March 16, 2005

Saving the seed

Will Wright (by way of Fraxas) got me thinking about a neat technique I learned a while back for saving simulation runs, or certain other forms of data. The basic idea is to save the seed of your random number generator before you do anything. In some cases, like simulations where there is no user input except for a few initial parameters, you can exactly reproduce a particular simulation run just by setting your random number generator correctly and running the program again.

This is particularly useful for computationally inexpensive simulations. I once wrote a fairly complex simulation whose save files were a mere 24 bytes. The output was much much bigger of course, but it only took a second or so to calculate it all from the seed (4 bytes) and 5 initial parameters.

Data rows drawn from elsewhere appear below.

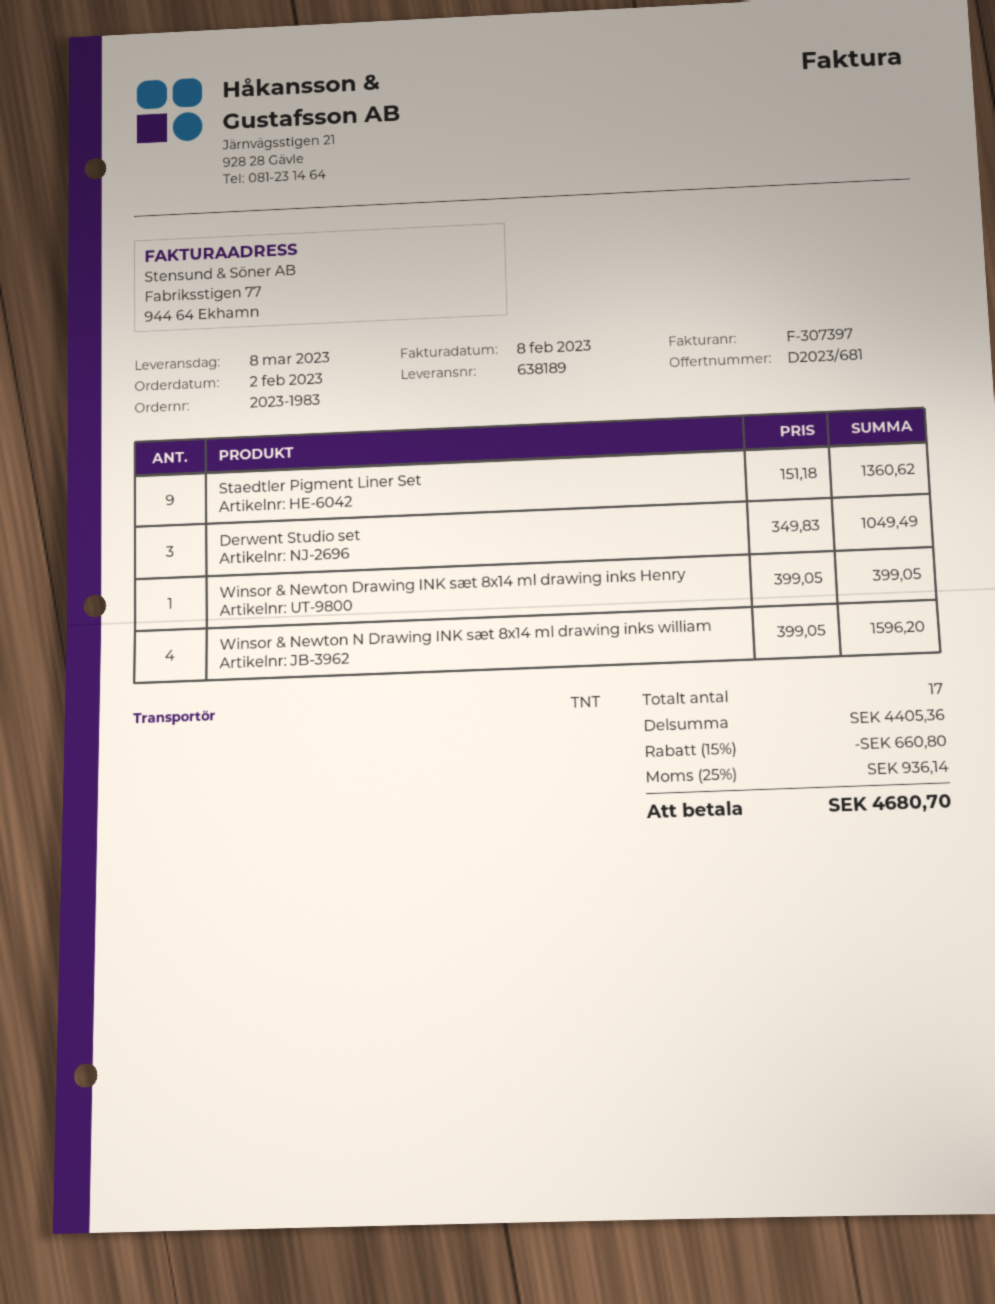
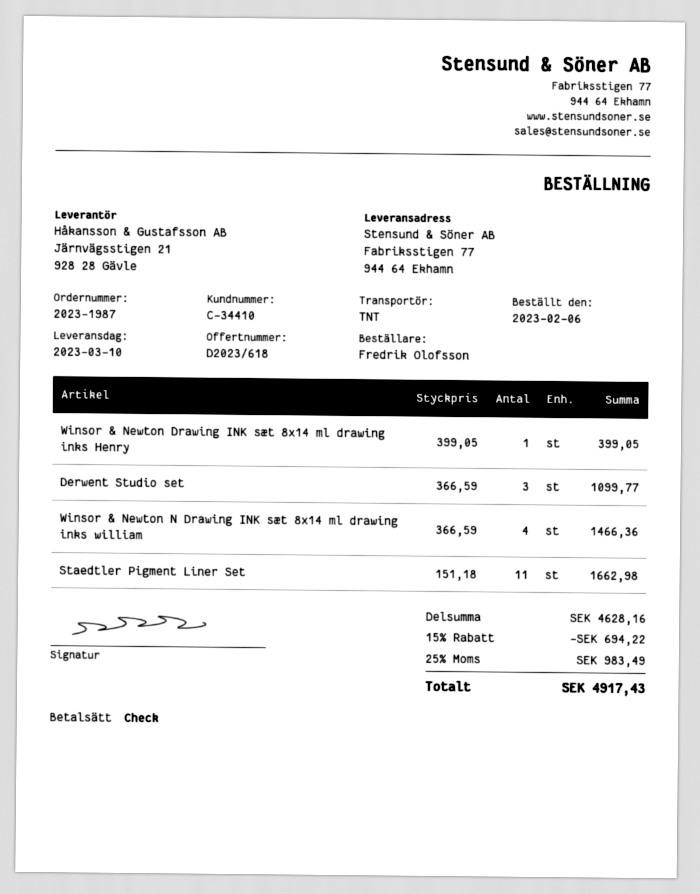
quote number: D2023/681 -> D2023/618
order number: 2023-1983 -> 2023-1987
order date: 2023-02-02 -> 2023-02-06
delivery date: 2023-03-08 -> 2023-03-10
Staedtler Pigment Liner Set: 9 x 151.18 = 1360.62 -> 11 x 151.18 = 1662.98
Derwent Studio set: 3 x 349.83 = 1049.49 -> 3 x 366.59 = 1099.77
Winsor & Newton N Drawing INK sæt 8x14 ml drawing inks william: 4 x 399.05 = 1596.20 -> 4 x 366.59 = 1466.36
subtotal: 4405.36 -> 4628.16
discount: 15% = 660.80 -> 15% = 694.22
tax: 25% = 936.14 -> 25% = 983.49
total: 4680.70 -> 4917.43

Game developers have also on occasion used this technique to save the static portions of a randomly generated game world. Sometimes the generated universe becomes so compelling that exploring it becomes the main focus, as in Noctis.

By static portions, I mean the bits whose state were completely determined by the program. For example, you could generate the terrain using a random seed and some parameters, but if the terrain is deformable, then you have to keep track of all the changes the user made. In some cases this is worth doing, but if the user makes enough changes then it eventually becomes more efficient just to store the final state.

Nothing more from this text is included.